----- Data under study -----
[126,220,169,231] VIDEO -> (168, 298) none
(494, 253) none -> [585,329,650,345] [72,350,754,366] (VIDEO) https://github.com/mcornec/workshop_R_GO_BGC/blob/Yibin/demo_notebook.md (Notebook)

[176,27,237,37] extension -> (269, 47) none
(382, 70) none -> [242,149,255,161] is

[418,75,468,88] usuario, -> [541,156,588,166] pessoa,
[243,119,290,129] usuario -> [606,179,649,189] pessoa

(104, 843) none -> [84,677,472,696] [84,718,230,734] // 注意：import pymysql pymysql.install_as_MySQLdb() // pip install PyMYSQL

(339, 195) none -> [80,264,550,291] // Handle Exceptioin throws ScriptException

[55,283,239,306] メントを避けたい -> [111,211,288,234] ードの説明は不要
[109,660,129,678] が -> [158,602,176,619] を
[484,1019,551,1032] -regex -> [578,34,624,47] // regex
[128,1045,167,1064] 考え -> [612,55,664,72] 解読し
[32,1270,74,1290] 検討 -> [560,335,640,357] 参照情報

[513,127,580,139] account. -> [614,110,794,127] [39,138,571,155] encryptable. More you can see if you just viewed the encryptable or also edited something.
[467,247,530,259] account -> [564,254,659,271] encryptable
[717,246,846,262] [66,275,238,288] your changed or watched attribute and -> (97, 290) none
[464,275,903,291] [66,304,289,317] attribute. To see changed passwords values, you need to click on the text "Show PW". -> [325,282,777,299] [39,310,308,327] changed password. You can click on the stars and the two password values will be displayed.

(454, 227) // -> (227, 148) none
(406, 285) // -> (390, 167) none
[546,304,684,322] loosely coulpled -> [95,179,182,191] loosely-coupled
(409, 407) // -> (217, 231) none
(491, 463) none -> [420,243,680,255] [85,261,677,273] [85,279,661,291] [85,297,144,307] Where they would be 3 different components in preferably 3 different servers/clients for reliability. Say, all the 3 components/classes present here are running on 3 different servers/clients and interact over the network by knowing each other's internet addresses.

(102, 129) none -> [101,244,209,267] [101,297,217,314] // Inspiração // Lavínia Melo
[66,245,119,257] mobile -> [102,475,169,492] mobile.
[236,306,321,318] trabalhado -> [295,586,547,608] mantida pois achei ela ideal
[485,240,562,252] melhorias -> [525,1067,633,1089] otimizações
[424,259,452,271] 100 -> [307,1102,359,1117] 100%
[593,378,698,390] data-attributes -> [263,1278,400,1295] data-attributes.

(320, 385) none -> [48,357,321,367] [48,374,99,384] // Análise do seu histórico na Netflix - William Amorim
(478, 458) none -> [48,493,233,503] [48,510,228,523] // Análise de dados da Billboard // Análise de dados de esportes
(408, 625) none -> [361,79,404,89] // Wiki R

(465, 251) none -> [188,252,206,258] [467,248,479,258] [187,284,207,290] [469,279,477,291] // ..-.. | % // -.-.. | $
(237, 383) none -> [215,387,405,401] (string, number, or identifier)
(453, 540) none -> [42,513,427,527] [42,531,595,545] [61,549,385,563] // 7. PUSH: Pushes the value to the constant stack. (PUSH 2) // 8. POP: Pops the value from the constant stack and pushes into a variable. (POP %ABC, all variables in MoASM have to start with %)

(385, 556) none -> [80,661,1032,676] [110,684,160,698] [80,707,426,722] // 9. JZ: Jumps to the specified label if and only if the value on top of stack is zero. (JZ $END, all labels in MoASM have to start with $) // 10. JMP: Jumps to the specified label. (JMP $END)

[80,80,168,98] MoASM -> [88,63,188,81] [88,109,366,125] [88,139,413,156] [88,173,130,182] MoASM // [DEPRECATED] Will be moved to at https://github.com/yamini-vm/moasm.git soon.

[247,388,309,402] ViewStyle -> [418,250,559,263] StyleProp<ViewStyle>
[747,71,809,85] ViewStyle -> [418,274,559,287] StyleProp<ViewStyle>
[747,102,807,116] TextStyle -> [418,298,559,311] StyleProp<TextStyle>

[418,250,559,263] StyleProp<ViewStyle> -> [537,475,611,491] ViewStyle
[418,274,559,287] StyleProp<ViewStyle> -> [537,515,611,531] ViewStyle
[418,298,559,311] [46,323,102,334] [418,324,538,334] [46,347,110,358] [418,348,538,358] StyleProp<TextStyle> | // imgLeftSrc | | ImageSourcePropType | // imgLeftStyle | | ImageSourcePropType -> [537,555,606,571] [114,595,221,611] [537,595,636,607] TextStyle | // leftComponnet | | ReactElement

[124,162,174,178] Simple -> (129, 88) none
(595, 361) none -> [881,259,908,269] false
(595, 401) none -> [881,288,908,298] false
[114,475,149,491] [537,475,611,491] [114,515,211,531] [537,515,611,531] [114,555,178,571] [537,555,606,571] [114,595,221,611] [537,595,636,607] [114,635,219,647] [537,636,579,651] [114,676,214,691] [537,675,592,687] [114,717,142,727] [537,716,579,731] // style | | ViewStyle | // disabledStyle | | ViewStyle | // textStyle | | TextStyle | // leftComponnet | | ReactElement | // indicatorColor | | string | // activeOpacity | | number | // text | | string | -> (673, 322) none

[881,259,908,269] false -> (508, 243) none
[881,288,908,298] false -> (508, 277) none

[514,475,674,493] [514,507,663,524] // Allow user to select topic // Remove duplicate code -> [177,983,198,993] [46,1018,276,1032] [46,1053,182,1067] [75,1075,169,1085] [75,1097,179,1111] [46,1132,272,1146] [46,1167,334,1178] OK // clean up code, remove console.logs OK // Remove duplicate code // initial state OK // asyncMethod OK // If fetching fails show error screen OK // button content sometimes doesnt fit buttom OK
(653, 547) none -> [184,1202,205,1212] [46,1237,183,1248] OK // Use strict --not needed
-----
### Aim of the task
Only the number is required: state how many lines of the entries hold the word "https".

### Solution
2